Questa è una domanda che mette in luce molti di quelli che io considero aspetti "neri" della riabilitazione. Probabilmente risulterò impopolare ai più con questa risposta (non che me ne sia mai fregata granchè: sono GIA' impopolare tra chi fa il mio stesso mestiere, quindi non cambierò di molto la mia posizione), ma se devo dire qual è la differenza tra un fisioterapista e un neuropsicomotricista, dico tranquillamente NESSUNA, se il fisioterapista si deve limitare a stiracchiare un bambino o a farlo rotolare o strisciare o metterlo su una statica, e il neuropsicomotricista a far giocare con la frutta finta tutti i bambini che gli capitano sottomano, urlando "dà! dà! metti! metti!" (saranno tutti sordi, questi bimbi?) per MESI di seguito senza alcun costrutto: non onorano il loro lavoro di RIABILTATORI, e chi se ne frega di che titolo hanno (ovviamente ci sono anche bravi professionisti, ma purtroppo non sono la norma).

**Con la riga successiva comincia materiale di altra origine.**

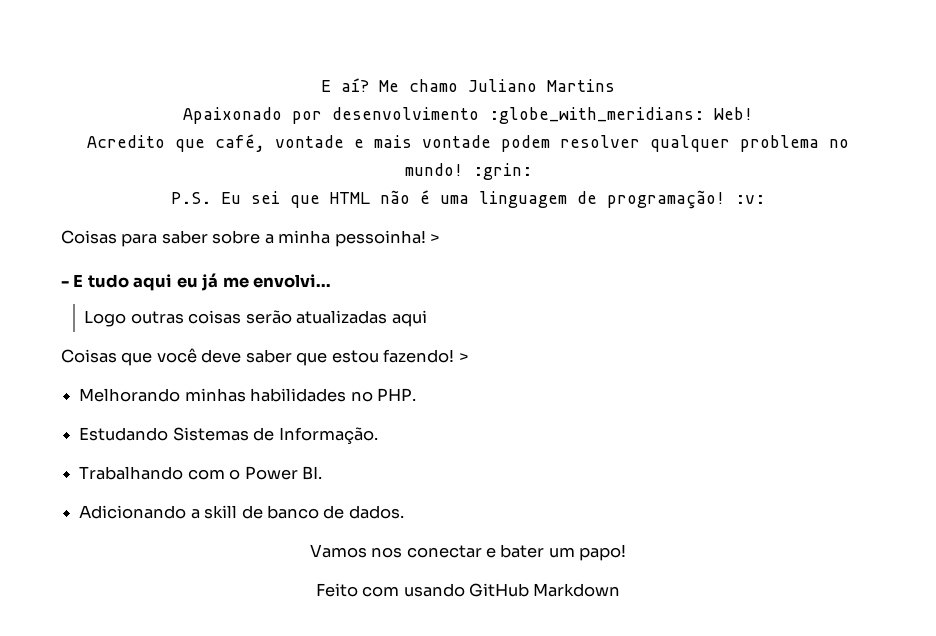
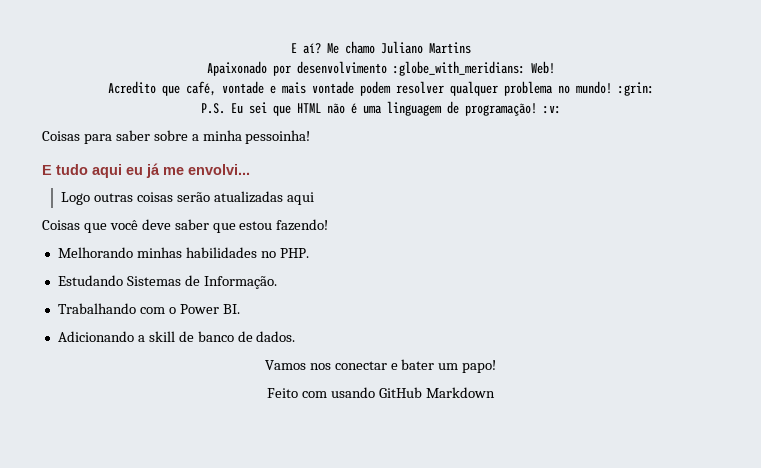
- Coisas para saber sobre a minha pessoinha! >
- - E tudo aqui eu já me envolvi...
+ Coisas para saber sobre a minha pessoinha!
+ E tudo aqui eu já me envolvi...
- Coisas que você deve saber que estou fazendo! >
+ Coisas que você deve saber que estou fazendo!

Perchè il problema è che tutte queste "diverse" figure professionali, in realtà devono trattare lo stesso bambino, solo che perdono tempo, invece che a studiare, a litigare su "chi deve tirare la palla e far saltare nei cerchi e chi deve fare il massaggio": ridicolo. Premettiamo inoltre che come figura professionale il neuropsicomotricista non esiste in nessuna altra parte del mondo (esattamente come la figura del medico fisiatra): ce l'abbiamo solo noi, in Italia, ma questo è un altro discorso di cui poco mi importa.

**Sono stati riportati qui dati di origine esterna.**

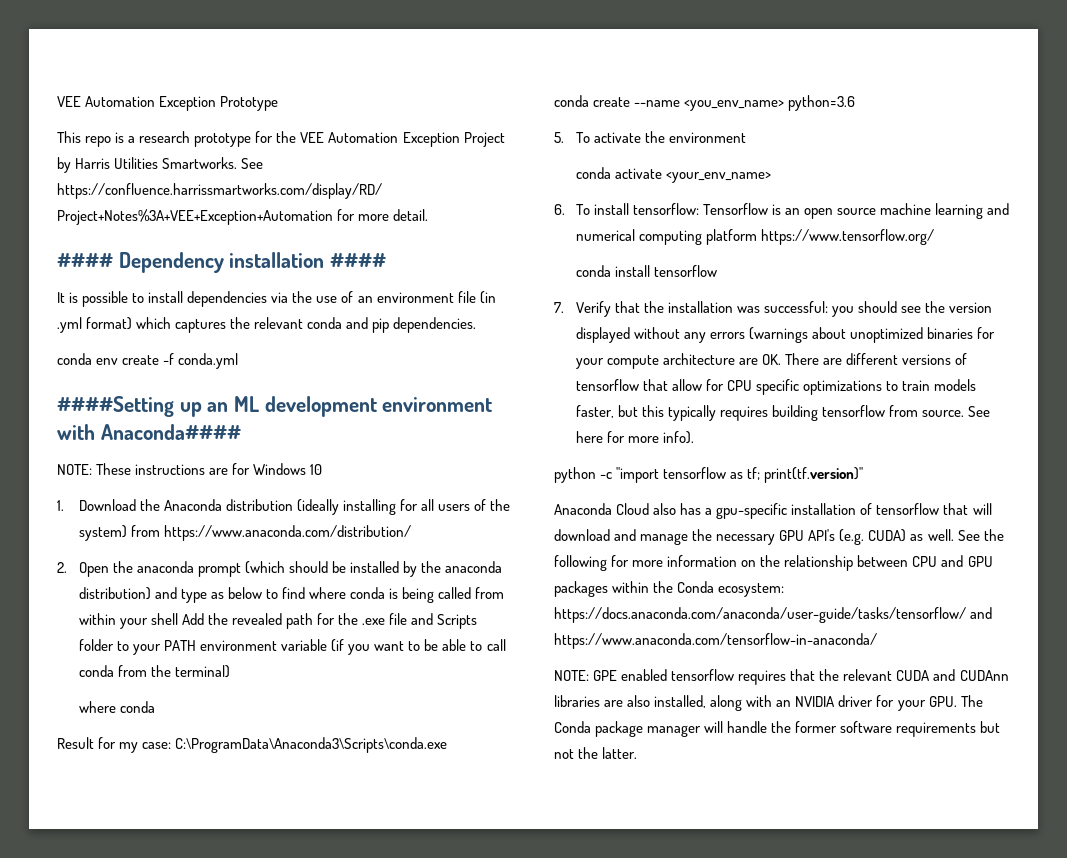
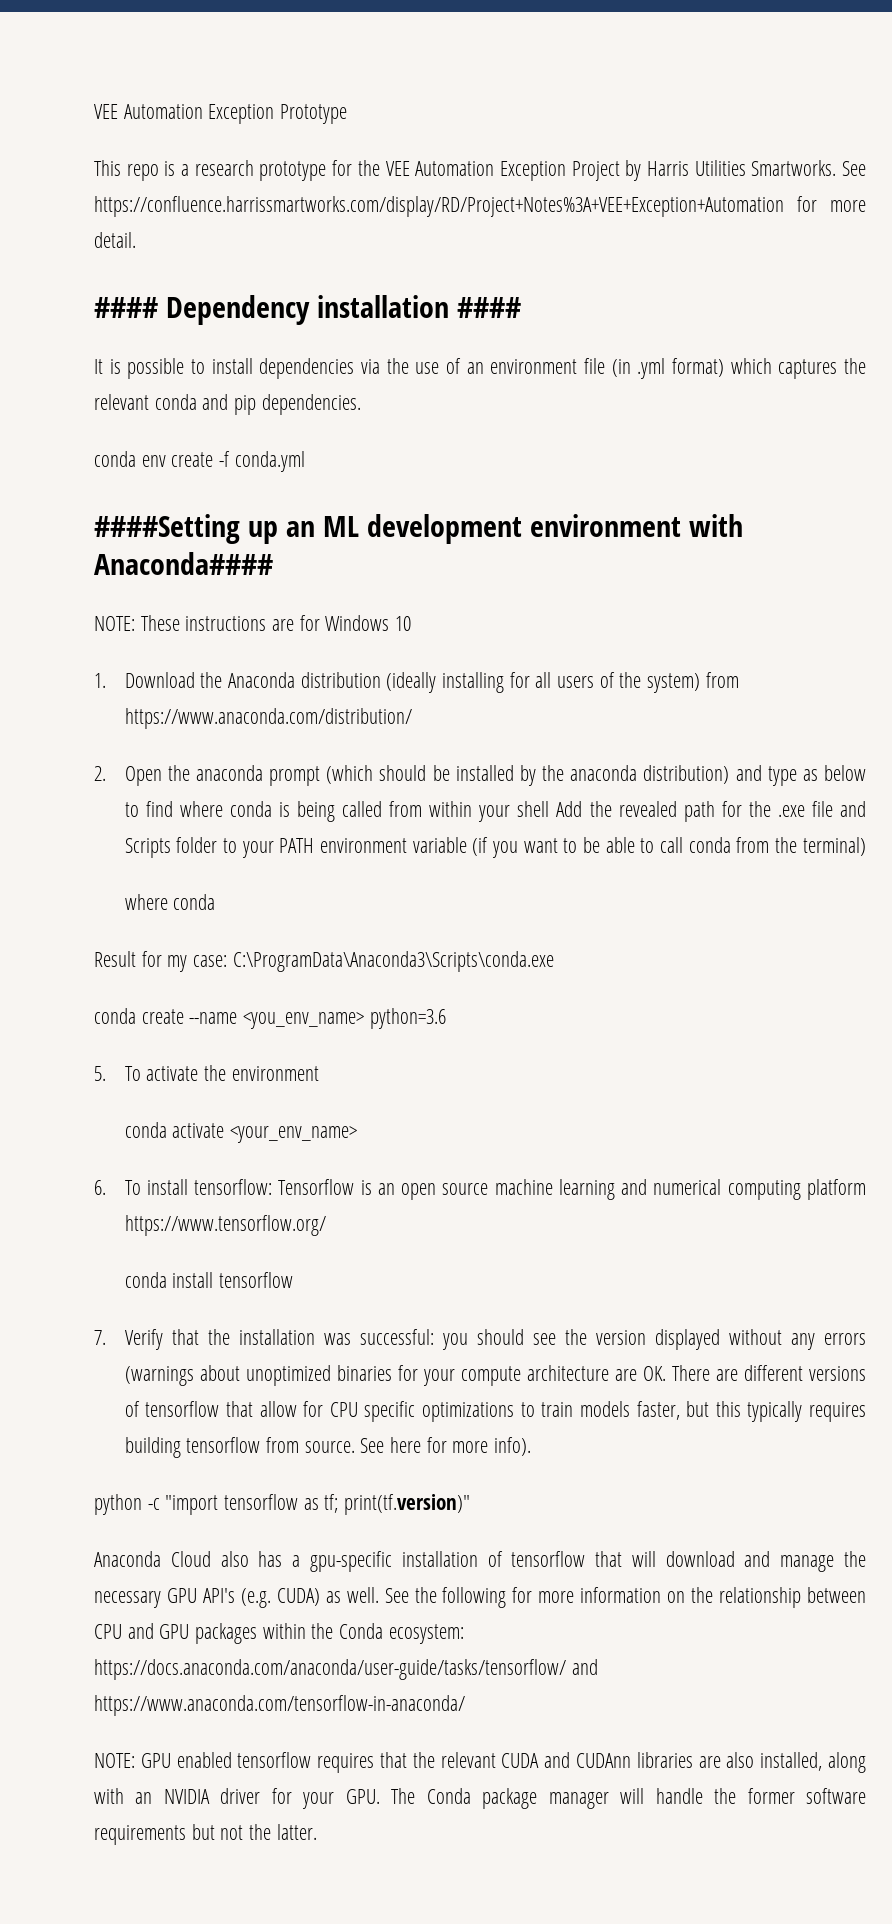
- NOTE: GPE enabled tensorflow requires that the relevant CUDA and CUDAnn libraries are also installed, along with an NVIDIA driver for your GPU. The Conda package manager will handle the former software requirements but not the latter.
+ NOTE: GPU enabled tensorflow requires that the relevant CUDA and CUDAnn libraries are also installed, along with an NVIDIA driver for your GPU. The Conda package manager will handle the former software requirements but not the latter.

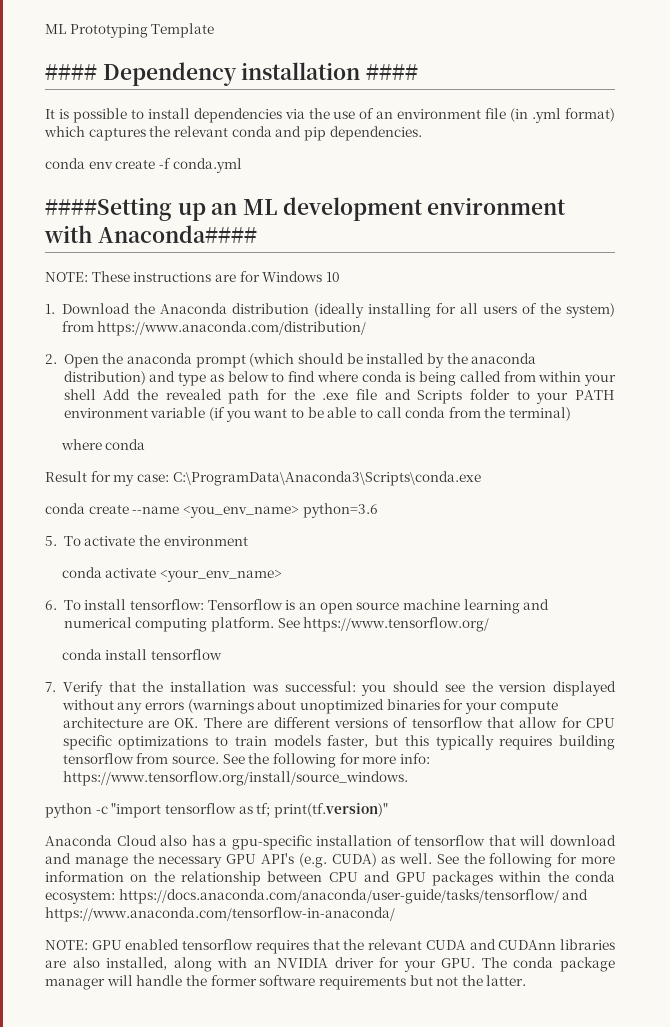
- VEE Automation Exception Prototype
- This repo is a research prototype for the VEE Automation Exception Project by Harris Utilities Smartworks. See https://confluence.harrissmartworks.com/display/RD/Project+Notes%3A+VEE+Exception+Automation for more detail.
+ ML Prototyping Template
- 6. To install tensorflow: Tensorflow is an open source machine learning and numerical computing platform https://www.tensorflow.org/
+ 6. To install tensorflow: Tensorflow is an open source machine learning and numerical computing platform. See https://www.tensorflow.org/
- See here for more info).
+ See the following for more info: https://www.tensorflow.org/install/source_windows.
- See the following for more information on the relationship between CPU and GPU packages within the Conda ecosystem: https://docs.anaconda.com/anaconda/user-guide/tasks/tensorflow/ and https://www.anaconda.com/tensorflow-in-anaconda/
+ See the following for more information on the relationship between CPU and GPU packages within the conda ecosystem: https://docs.anaconda.com/anaconda/user-guide/tasks/tensorflow/ and https://www.anaconda.com/tensorflow-in-anaconda/
- NOTE: GPU enabled tensorflow requires that the relevant CUDA and CUDAnn libraries are also installed, along with an NVIDIA driver for your GPU. The Conda package manager will handle the former software requirements but not the latter.
+ NOTE: GPU enabled tensorflow requires that the relevant CUDA and CUDAnn libraries are also installed, along with an NVIDIA driver for your GPU. The conda package manager will handle the former software requirements but not the latter.

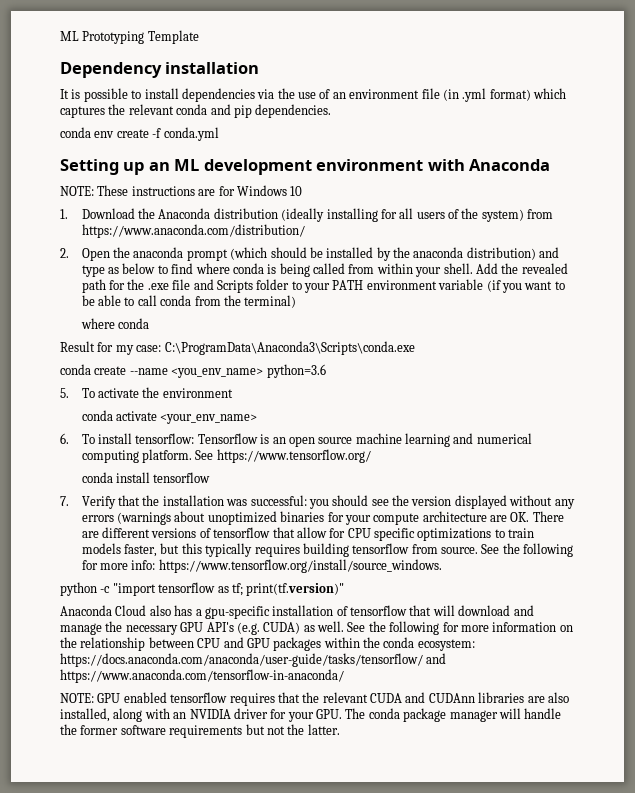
- #### Dependency installation ####
+ Dependency installation
- ####Setting up an ML development environment with Anaconda####
+ Setting up an ML development environment with Anaconda
- 2. Open the anaconda prompt (which should be installed by the anaconda distribution) and type as below to find where conda is being called from within your shell Add the revealed path for the .exe file and Scripts folder to your PATH environment variable (if you want to be able to call conda from the terminal)
+ 2. Open the anaconda prompt (which should be installed by the anaconda distribution) and type as below to find where conda is being called from within your shell. Add the revealed path for the .exe file and Scripts folder to your PATH environment variable (if you want to be able to call conda from the terminal)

Invece di preoccuparsi di chi deve fare questo o quello (e generalmente "questo" e "quello" sono cose ridicole), preoccupiamoci di formare i professionisti, qualsiasi titolo abbiano: perchè se tutti vedessimo il bambino come una persona e non come una malattia da curare, o un problema da risolvere, il sistema cambierbbe e le strutture non si nasconderebbero dietro alla facciata del "lavoro d'equipe" dove in sostanza ognuno fa quello che gli pare, e cinque persone diverse fanno cinque cose contrastanti sullo stesso bambino. Il bambino, specialmente quando è piccolo, ha bisogno di UN terapista, perchè non esiste movimento senza linguaggio, senza attenzione, senza percezione. Non esiste "psico" e "fisio", esiste l'unità corpo-mente, se riusciamo a capire questo... magari la riabilitazione avrà un senso, un giorno.

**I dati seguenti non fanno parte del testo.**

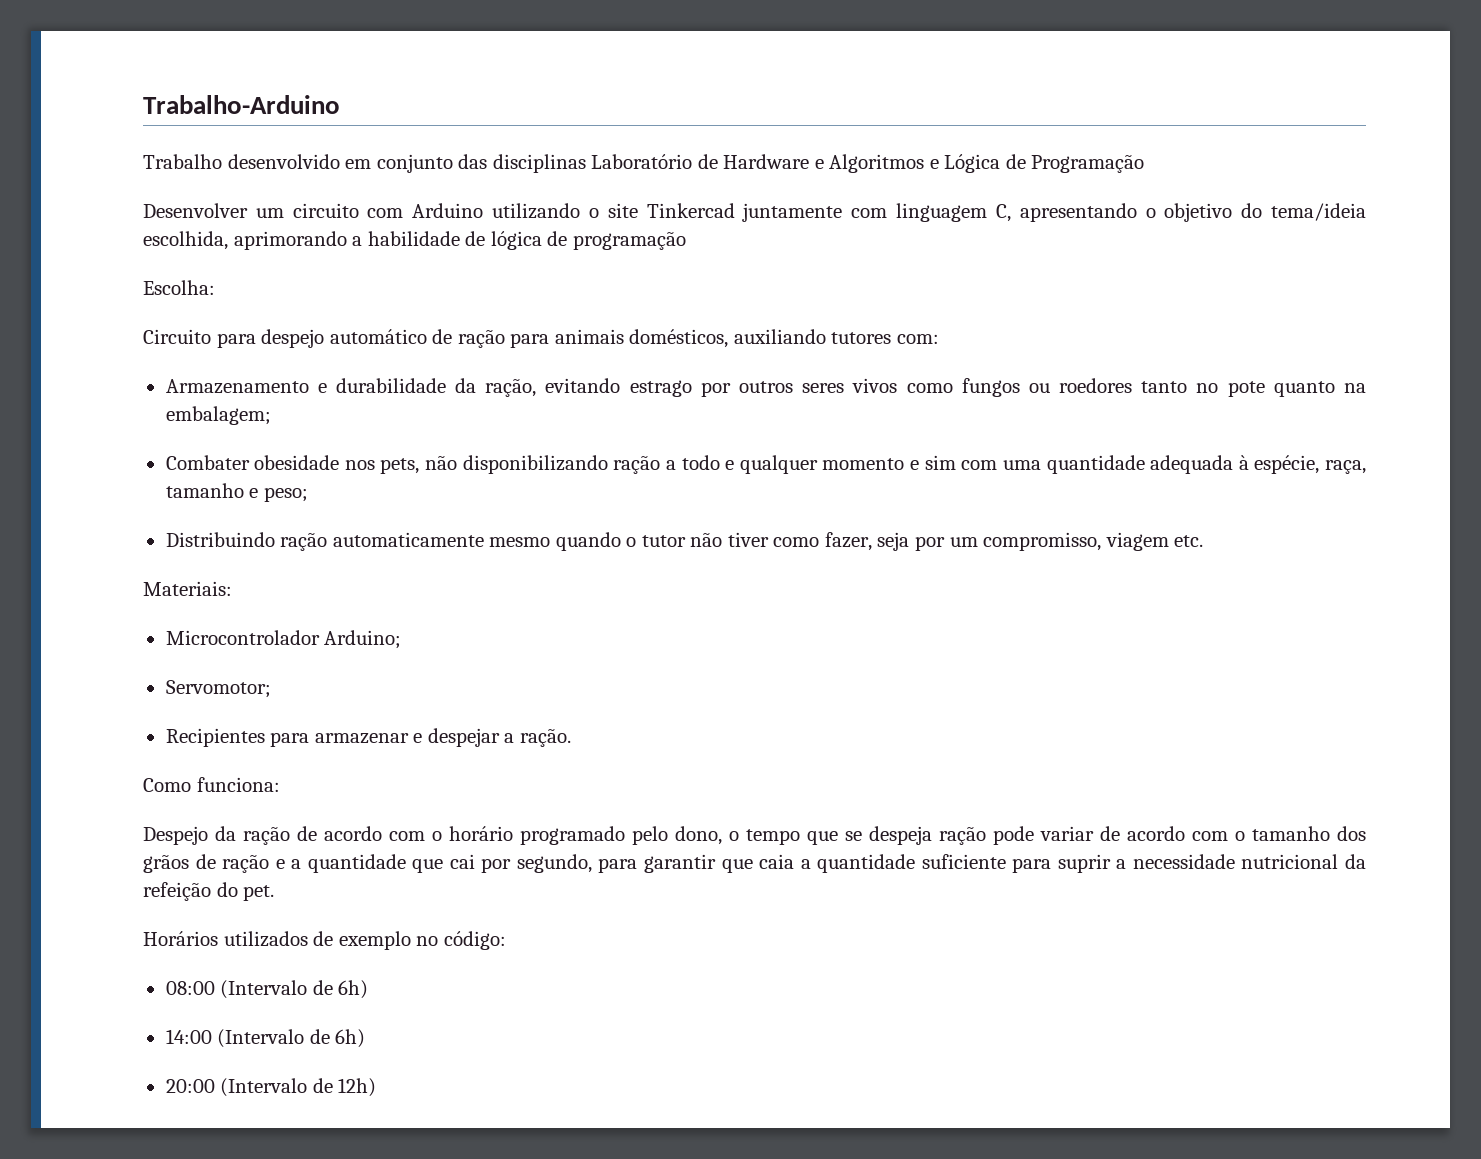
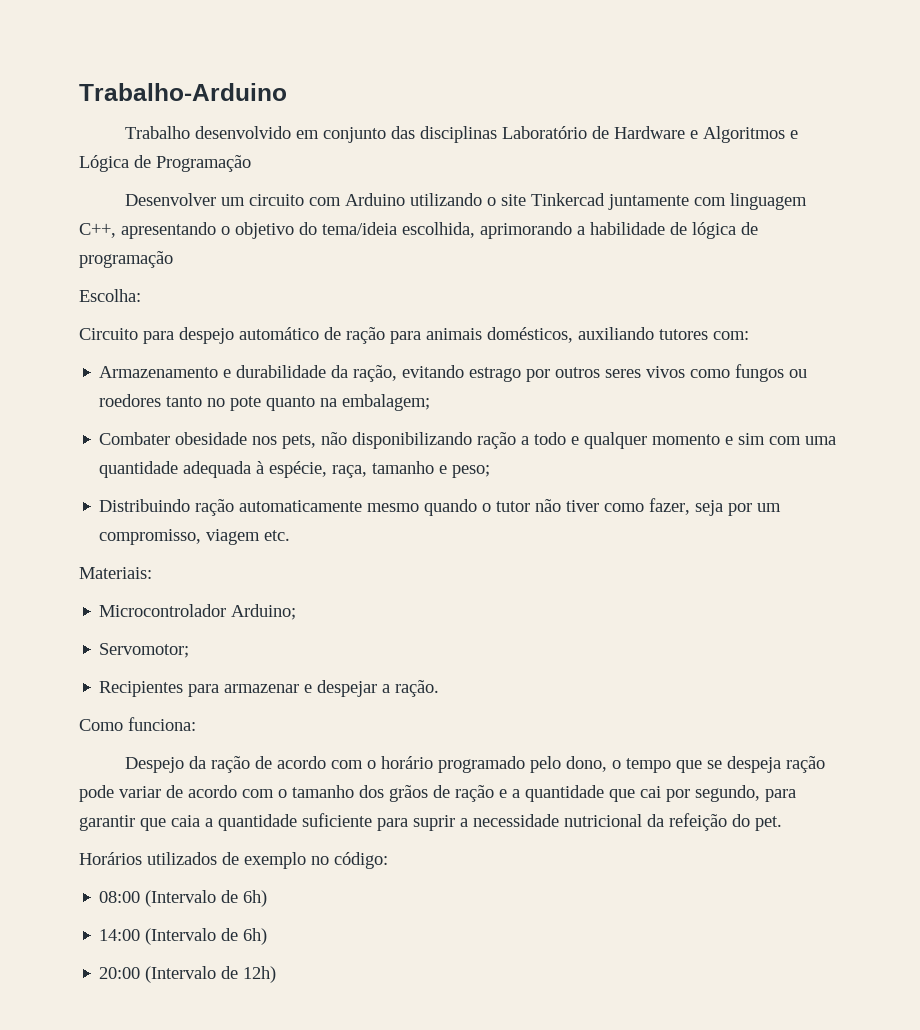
- Desenvolver um circuito com Arduino utilizando o site Tinkercad juntamente com linguagem C, apresentando o objetivo do tema/ideia escolhida, aprimorando a habilidade de lógica de programação
+ Desenvolver um circuito com Arduino utilizando o site Tinkercad juntamente com linguagem C++, apresentando o objetivo do tema/ideia escolhida, aprimorando a habilidade de lógica de programação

ps. ovviamente i corsi che teniamo presso la nostra associazione sono aperti a TUTTI i professionisti, perchè il giorno in cui chi si occupa dei pazienti (qualsiasi sia la sua laurea) adotterà un approccio sensato, sarà una gran vittoria per tutti. Soprattutto per i pazienti.


mercoledì 17 giugno 2009

il neuropsicomotricista chiede: qual'è il percorso di formazione per diventare terapista neurocognitivo?

Ciao Fabiana,
mi chiamo Piergiorgio , e sono un TNPEE, un neuropsicomotricista dell'età evolutiva, da poco più di sei mesi (pur avendo 38 anni, vocazione tardiva la mia, maturata nel corso della mia esperienza di papà di 3 bimbi perennemente insoddisfatto delle professioni precedenti...).
La mia professione ha questo nome assurdo, cervellotico, che già indica il papocchio all'italiana che è stato fatto per creargli un profilo professionale...
Ho letto il tuo post del 23 Ottobre 2008 in cui spieghi che ti senti più terapista neurocognitiva che fisioterapista, e vorrei collegarmi alle tue parole.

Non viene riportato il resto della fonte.